Three equations above all contain state transition functions, and under the premise of no prior knowledge, the system cannot know the state transition functions. Even if the current belief state is calculated based on sensing results, the belief state cannot be updated using the Bayesian criterion. Therefore, this paper uses deep reinforcement learning to solve the POMDP model, continuously optimizing the neural network during the interaction with the environment to fit the mapping between the historical sense-action pairs sequence and communication system decisions. This approach effectively learns the optimal communication anti-jamming strategy.

Algorithm

Timeslot structure

In communication anti-jamming scenarios, spectrum sensing requires some time to obtain the jamming status of the target frequency band in the current timeslot. Subsequently, the sensing results are input into the algorithm to make decisions, which are then executed. In the traditional serial timeslot structure20,21, spectrum sensing, learning, and decision-making inevitably occupy a portion of the data transmission time, leading to low slot utilization rates22.

Since the receiver can delegate spectrum sensing, data transmission, and algorithm learning and decision-making to different modules, and utilize an experience pool to keep the algorithm in a learning state during system spectrum sensing.

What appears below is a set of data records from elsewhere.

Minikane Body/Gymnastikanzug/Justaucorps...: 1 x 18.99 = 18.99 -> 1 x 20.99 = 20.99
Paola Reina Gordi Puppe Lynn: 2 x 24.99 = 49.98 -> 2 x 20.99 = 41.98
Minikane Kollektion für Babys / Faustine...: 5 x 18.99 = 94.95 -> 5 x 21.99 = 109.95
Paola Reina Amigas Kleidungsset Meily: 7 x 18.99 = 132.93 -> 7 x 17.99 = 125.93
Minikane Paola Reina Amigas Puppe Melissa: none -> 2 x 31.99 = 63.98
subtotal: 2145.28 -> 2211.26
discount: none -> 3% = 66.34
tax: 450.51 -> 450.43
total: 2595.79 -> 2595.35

The agent makes decisions based on the sensing results of the current timeslot, which are then executed in the next timeslot. Therefore, the algorithm presented in this paper can parallelly complete spectrum sensing, learning, decision-making, and data transmission in each timeslot, as shown in Fig. 2.

LSTM module

The internal structure of an LSTM unit is depicted in Fig. 3, where \(\sigma\) represents the Sigmoid activation function and tanh represents the hyperbolic tangent function.

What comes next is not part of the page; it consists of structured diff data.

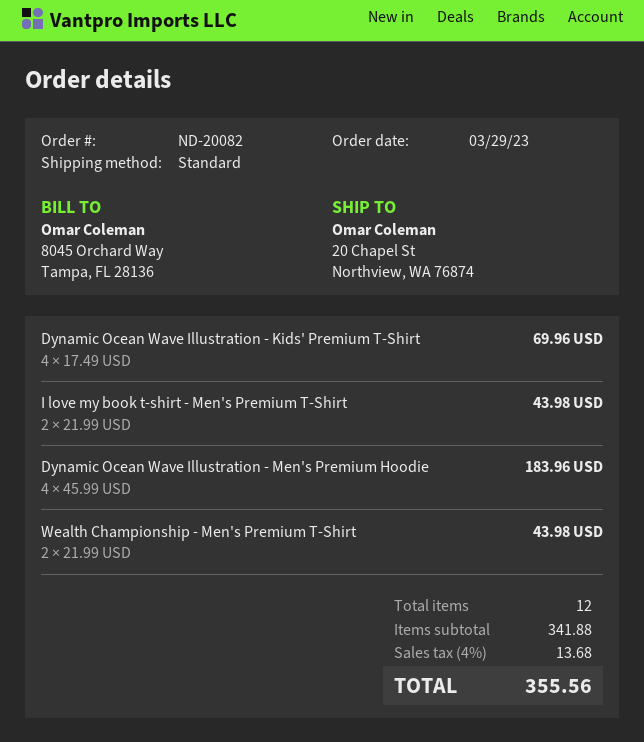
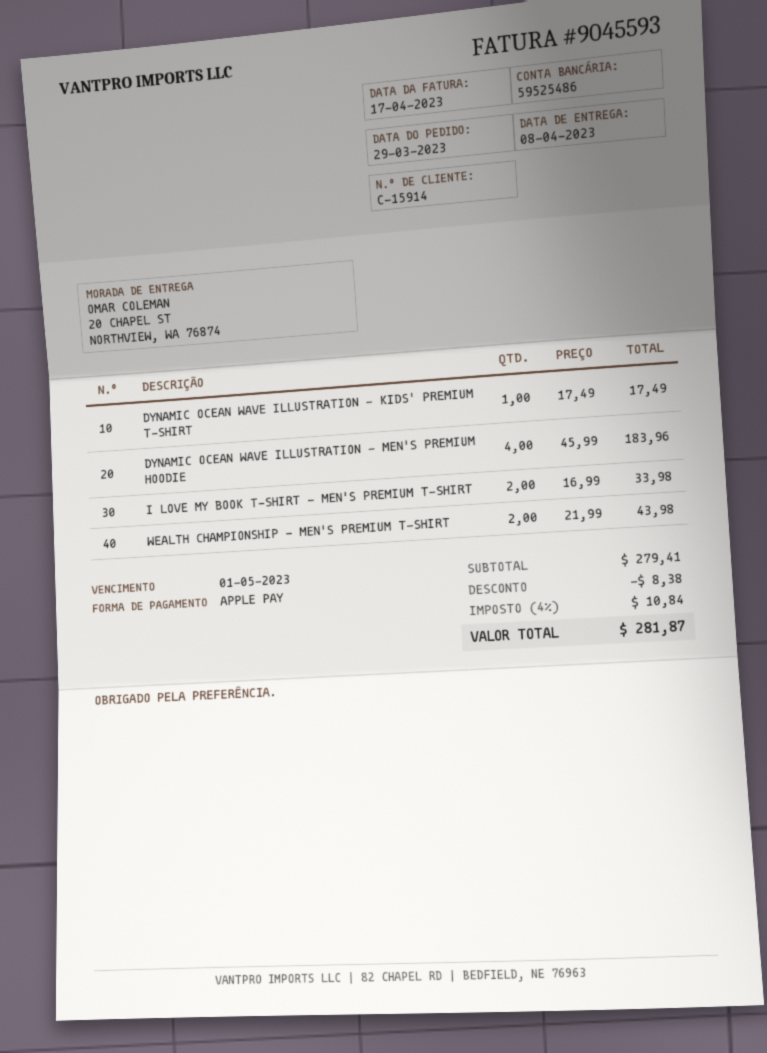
Dynamic Ocean Wave Illustration - Kids' Premium T-Shirt: 4 x 17.49 = 69.96 -> 1 x 17.49 = 17.49
I love my book t-shirt - Men's Premium T-Shirt: 2 x 21.99 = 43.98 -> 2 x 16.99 = 33.98
subtotal: 341.88 -> 279.41
discount: none -> 8.38
tax: 4% = 13.68 -> 4% = 10.84
total: 355.56 -> 281.87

The input/output relationship of LSTM is:

$$\left\{ {\begin{array}{*{20}{l}} {{f_t}=\sigma ({W_f}[{x_t},{{\varvec{h}}_{t - 1}}]+{b_f})} \\ {{i_t}=\sigma ({W_i}[{x_t},{{\varvec{h}}_{t - 1}}]+{b_i})} \\ {{{\tilde {{\varvec{C}}}}_t}=\tanh ({W_c}[{x_t},{{\varvec{h}}_{t - 1}}]+{b_c})} \\ {{{\varvec{C}}_t}={{\varvec{C}}_{t - 1}} \times {f_t}+{{\tilde {{\varvec{C}}}}_t} \times {i_t}} \\ {{o_t}=\sigma ({W_o}[{x_t},{{\varvec{h}}_{t - 1}}]+{b_o})} \\ {{{\varvec{h}}_t}={o_t} \times \tanh ({{\varvec{C}}_t})} \end{array}} \right.$$
(10)
Fig. 2
figure 2

Timeslot structure. The four modules, which include spectrum sensing, learning, decision-making, and data transmission, run concurrently.

Fig. 3
figure 3

LSTM cell structure. After the input data enters the LSTM unit, it sequentially undergoes processing through the forget gate, input gate, and output gate, along with the previous memory state and output data, ultimately yielding new memory states and output data.

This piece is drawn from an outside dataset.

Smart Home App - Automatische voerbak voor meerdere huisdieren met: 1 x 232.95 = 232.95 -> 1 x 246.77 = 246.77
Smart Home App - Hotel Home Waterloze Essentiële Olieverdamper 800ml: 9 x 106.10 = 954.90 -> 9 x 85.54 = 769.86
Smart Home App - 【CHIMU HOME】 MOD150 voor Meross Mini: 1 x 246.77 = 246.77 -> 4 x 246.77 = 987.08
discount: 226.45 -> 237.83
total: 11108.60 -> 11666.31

In the equation, \({{\varvec{C}}_{t - 1}}\) and \({{\varvec{h}}_{t - 1}}\) respectively represent the memory state and output of the LSTM unit at time step \(t - 1\); \({x_t}\) represents the input of the LSTM unit at time step t; \({f_t}\), \({i_t}\), and \({o_t}\) represent the forget gate, input gate, and output gate of the LSTM unit at time step t; W and b represent the weight matrix and bias terms. LSTM uses the forget gate to determine the extent to which the long-term memory information from the previous time step is retained; the input gate controls the input information at the current time step to prevent irrelevant information from being input; and the output gate determines which useful information needs to be output.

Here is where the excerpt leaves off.